--- START ---

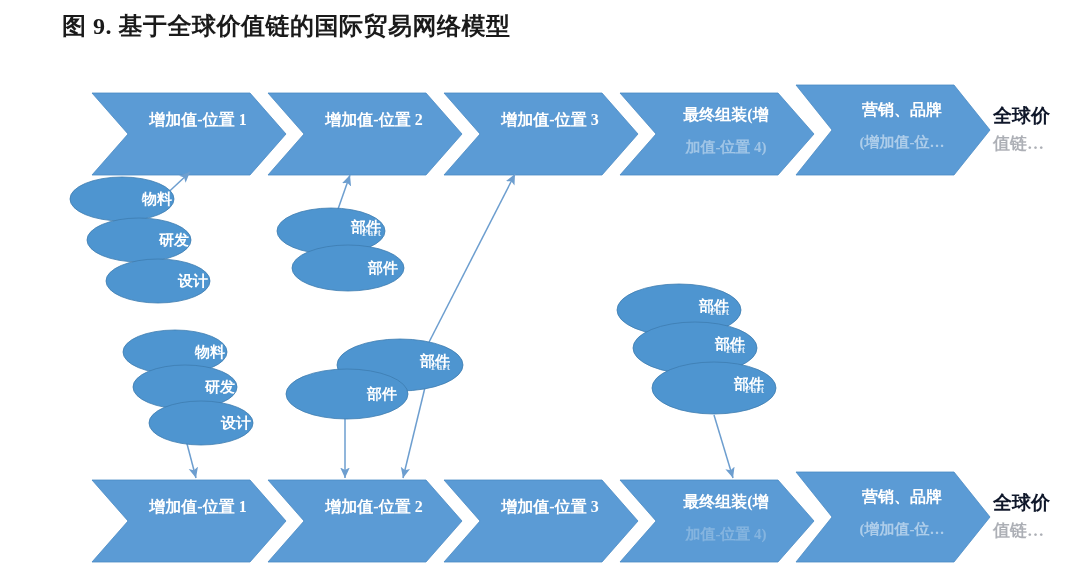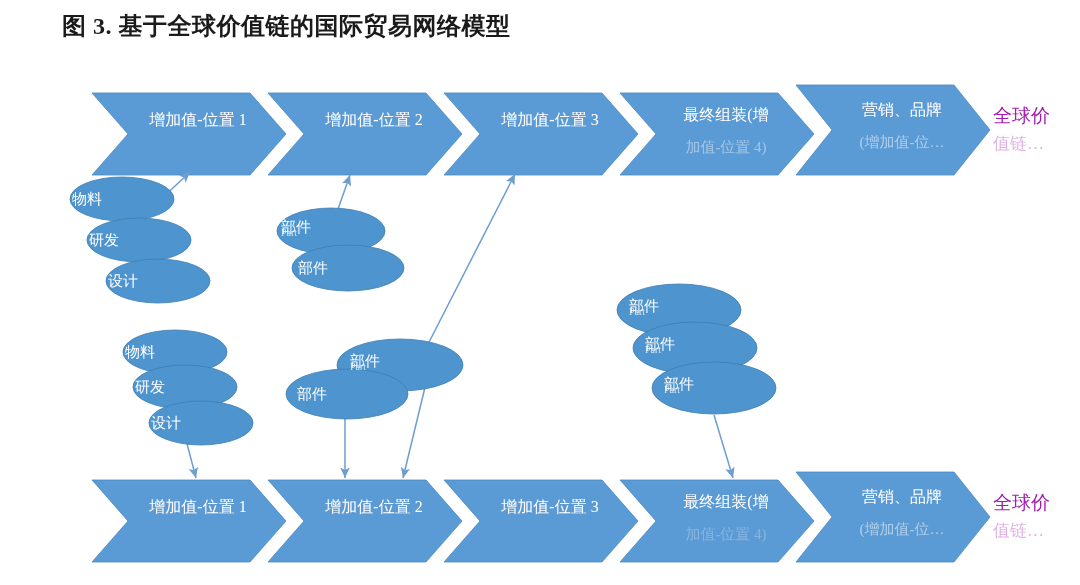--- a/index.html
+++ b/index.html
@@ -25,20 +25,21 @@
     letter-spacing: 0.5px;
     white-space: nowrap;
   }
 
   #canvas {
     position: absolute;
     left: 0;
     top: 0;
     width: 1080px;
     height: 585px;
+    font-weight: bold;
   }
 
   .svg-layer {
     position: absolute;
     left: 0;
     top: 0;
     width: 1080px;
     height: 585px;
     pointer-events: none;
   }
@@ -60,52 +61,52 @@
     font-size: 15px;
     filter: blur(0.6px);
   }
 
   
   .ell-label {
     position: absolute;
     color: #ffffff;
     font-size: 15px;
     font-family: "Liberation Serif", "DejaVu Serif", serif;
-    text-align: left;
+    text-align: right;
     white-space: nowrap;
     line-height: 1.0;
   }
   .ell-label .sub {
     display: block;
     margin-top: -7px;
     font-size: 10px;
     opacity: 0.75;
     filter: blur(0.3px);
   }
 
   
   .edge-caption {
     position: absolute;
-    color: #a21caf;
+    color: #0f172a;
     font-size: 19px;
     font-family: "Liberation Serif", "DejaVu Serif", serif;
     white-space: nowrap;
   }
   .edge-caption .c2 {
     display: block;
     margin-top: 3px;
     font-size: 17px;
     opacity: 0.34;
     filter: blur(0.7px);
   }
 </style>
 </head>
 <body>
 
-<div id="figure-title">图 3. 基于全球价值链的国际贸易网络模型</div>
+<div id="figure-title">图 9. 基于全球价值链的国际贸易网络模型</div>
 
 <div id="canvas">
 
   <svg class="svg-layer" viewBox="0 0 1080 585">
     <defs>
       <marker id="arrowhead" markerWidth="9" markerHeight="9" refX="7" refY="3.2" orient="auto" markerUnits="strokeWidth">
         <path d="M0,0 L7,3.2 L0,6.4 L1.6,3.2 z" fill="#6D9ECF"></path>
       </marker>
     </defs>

--- END ---
--- START ---

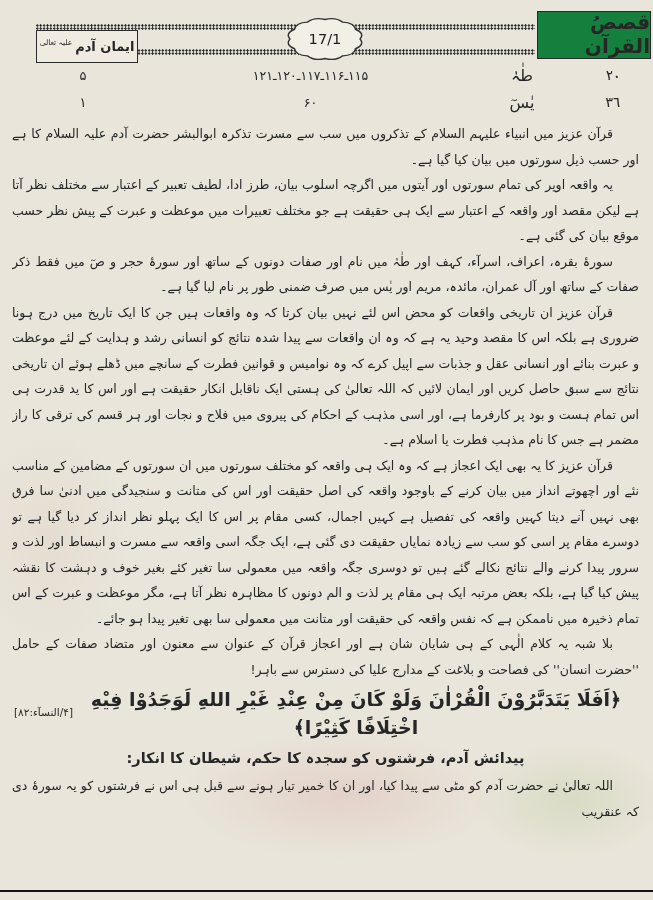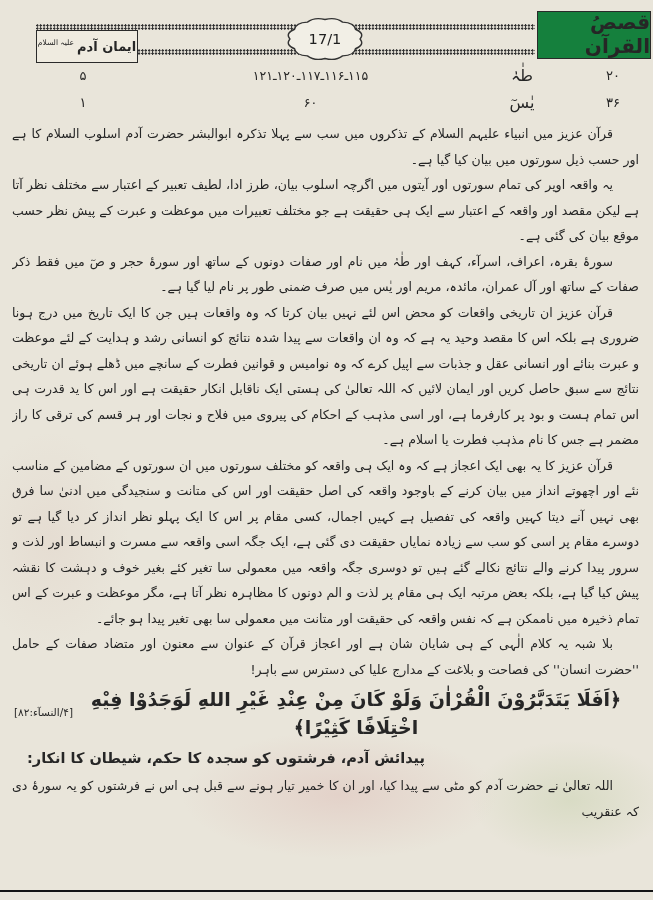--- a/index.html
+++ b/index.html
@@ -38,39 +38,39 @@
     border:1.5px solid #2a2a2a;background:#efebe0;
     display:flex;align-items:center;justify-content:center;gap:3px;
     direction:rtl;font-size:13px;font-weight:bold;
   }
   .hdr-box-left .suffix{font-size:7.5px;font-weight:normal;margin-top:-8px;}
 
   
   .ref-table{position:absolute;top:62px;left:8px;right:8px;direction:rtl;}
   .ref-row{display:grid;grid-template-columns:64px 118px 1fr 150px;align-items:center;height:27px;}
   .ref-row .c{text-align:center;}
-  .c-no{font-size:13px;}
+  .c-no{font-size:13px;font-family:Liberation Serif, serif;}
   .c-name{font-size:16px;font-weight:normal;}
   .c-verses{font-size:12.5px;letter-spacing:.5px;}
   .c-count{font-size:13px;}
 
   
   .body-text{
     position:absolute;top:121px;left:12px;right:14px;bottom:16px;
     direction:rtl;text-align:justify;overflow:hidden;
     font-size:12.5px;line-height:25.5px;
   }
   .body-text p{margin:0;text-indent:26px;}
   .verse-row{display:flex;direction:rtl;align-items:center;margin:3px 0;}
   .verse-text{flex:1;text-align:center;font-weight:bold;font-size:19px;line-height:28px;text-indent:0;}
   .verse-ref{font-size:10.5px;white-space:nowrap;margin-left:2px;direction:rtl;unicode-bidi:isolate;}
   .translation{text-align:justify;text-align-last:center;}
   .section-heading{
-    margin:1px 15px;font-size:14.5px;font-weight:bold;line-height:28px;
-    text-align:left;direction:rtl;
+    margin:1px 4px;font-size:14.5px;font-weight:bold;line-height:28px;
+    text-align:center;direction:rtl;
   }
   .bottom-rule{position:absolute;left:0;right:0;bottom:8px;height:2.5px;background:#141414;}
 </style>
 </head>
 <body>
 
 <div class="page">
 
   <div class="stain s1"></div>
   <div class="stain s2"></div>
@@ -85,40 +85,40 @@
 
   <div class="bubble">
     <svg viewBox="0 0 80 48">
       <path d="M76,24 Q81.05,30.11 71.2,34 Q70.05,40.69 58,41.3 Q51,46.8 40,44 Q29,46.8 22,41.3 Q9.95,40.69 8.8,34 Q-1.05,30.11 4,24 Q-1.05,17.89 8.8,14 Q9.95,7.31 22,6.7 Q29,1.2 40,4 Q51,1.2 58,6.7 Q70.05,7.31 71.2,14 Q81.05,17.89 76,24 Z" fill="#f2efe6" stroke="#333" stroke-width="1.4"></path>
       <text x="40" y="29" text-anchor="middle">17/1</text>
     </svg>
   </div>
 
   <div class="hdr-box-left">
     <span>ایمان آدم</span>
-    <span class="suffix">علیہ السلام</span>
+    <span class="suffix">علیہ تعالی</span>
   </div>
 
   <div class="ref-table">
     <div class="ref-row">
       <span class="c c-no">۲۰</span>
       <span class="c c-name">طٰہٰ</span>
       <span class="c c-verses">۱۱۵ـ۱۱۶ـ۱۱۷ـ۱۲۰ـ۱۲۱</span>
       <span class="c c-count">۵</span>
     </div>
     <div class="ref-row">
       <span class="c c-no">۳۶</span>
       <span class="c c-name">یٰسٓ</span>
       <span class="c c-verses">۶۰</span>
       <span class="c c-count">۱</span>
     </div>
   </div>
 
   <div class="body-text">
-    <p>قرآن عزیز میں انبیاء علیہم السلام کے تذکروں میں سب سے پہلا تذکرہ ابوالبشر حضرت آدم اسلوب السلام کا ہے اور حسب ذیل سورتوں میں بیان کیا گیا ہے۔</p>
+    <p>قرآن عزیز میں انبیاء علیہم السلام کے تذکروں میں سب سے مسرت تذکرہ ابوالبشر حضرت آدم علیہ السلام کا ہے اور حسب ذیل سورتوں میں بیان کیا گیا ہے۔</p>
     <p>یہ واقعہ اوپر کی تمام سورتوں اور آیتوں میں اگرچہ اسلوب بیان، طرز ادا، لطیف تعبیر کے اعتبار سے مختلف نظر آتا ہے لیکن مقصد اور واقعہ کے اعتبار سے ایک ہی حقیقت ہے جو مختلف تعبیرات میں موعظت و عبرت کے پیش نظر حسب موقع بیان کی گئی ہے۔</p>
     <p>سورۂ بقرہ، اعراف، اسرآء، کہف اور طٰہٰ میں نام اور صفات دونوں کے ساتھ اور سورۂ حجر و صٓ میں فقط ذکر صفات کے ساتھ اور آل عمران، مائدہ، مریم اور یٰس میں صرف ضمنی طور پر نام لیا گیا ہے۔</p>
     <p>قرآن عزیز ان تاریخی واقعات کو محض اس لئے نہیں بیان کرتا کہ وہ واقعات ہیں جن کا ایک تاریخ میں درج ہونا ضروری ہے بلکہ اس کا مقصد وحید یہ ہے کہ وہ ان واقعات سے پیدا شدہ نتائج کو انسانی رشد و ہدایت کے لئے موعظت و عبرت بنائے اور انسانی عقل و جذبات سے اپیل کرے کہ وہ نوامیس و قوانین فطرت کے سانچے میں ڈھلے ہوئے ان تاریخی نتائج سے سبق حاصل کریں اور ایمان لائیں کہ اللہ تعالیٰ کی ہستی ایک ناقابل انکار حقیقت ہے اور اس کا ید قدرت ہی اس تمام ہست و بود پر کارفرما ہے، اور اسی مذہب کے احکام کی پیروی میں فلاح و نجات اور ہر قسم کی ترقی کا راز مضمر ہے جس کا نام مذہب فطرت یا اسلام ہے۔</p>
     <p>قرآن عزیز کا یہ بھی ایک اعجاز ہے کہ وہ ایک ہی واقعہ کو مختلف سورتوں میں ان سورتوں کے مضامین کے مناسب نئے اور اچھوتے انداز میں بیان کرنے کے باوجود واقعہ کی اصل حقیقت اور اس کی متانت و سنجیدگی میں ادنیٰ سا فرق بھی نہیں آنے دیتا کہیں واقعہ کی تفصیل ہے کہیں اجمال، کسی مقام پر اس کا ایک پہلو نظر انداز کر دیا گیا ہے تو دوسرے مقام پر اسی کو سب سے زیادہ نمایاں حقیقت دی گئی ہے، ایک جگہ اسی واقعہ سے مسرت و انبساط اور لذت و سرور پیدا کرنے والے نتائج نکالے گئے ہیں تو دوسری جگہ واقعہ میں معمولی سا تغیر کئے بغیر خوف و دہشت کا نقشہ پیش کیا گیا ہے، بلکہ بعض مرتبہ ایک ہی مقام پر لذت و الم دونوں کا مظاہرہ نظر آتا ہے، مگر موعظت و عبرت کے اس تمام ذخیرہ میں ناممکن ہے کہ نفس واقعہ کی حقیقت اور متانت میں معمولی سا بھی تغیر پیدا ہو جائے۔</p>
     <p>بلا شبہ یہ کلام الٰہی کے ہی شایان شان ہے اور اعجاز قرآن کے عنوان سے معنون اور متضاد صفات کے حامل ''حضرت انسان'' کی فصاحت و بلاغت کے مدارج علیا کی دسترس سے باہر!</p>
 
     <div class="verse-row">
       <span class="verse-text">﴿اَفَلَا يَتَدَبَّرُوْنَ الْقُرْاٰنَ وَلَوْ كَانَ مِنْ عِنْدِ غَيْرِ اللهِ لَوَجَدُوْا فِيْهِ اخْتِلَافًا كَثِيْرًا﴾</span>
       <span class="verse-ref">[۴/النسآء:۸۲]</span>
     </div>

--- END ---

Problem: Go through the records. Copy each line where "flex" appears.

Task response:
     display:flex;align-items:center;justify-content:center;gap:3px;
   .verse-row{display:flex;direction:rtl;align-items:center;margin:3px 0;}
   .verse-text{flex:1;text-align:center;font-weight:bold;font-size:19px;line-height:28px;text-indent:0;}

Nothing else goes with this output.